Gadamer ha illustrato la sua filosofia ermeneutica applicandola al
problema antropologico del tentare di capire una cultura diversa
nella quale le forme di vita sociale, gli orizzonti di esperienza, sono
incommensurabili con quelli del ricercatore.
A un certo punto, studiando il lavoro di Gadamer, mi tornarono
in mente i miei sentimenti alla cena congressuale quando pensavo
di essere un alieno nei confronti degli altri normali intorno a me.

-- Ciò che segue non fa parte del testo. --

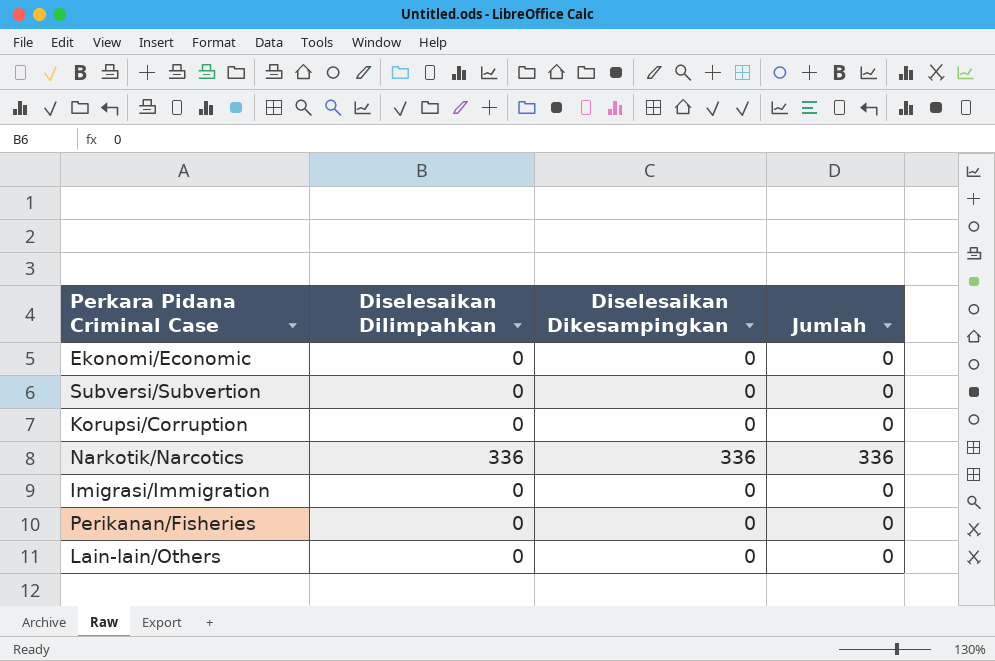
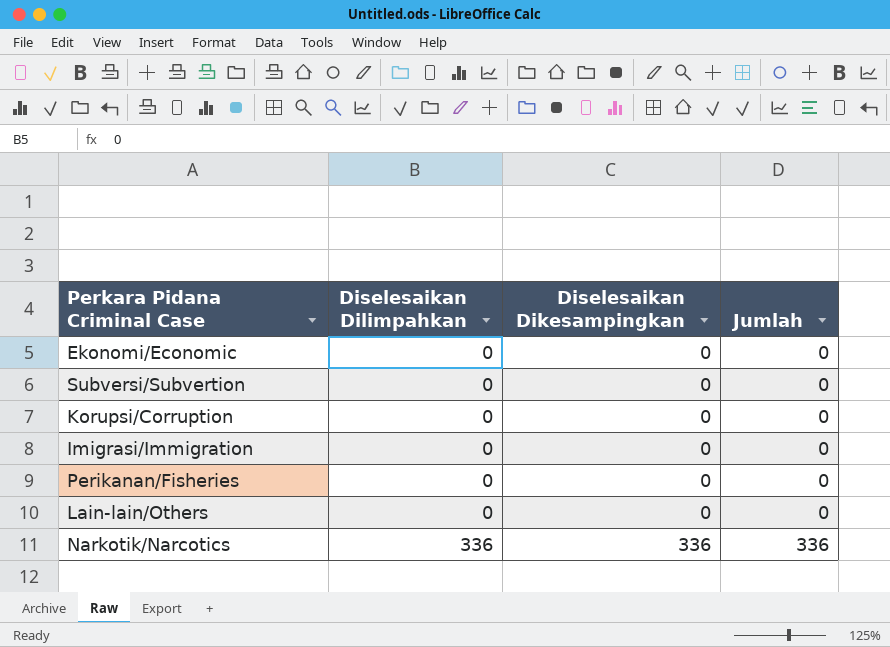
row order: none -> Diselesaikan Dilimpahkan ascending

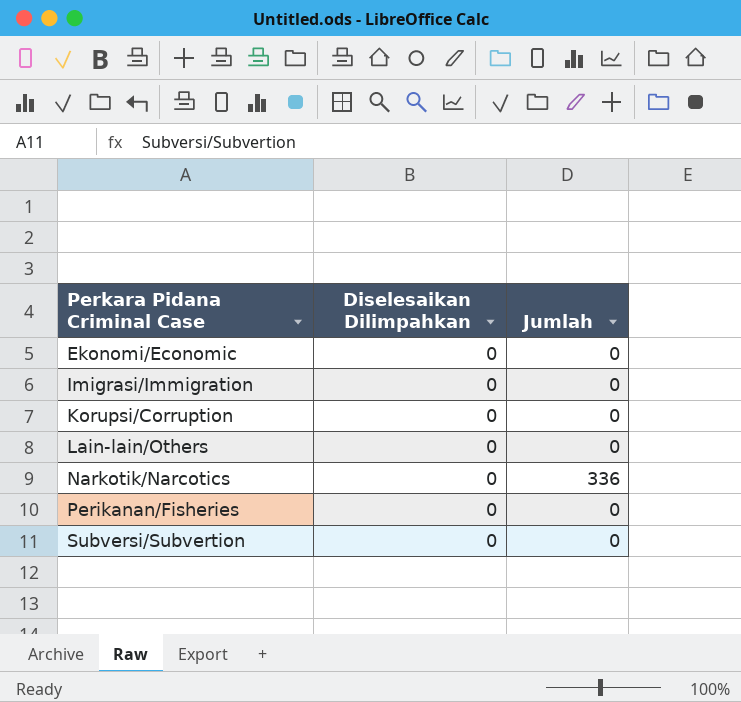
row order: Diselesaikan Dilimpahkan ascending -> Perkara Pidana Criminal Case ascending
column Diselesaikan Dikesampingkan | position: 3 -> none
Narkotik/Narcotics | Diselesaikan Dilimpahkan: 336 -> 0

Nei termini di Gadamer, io ero certo che gli orizzonti della loro
esperienza non mi avrebbero mai compreso e questa convinzione
era la causa della mia alienazione e della mia solitudine,
dell’insormontabile abisso che mi separava dalla loro comprensione.
Non è quindi esatto dire che i traumatizzati e i normali vivono in
mondi differenti: è che questi mondi discordanti vengono sentiti
come essenzialmente e radicalmente incommensurabili.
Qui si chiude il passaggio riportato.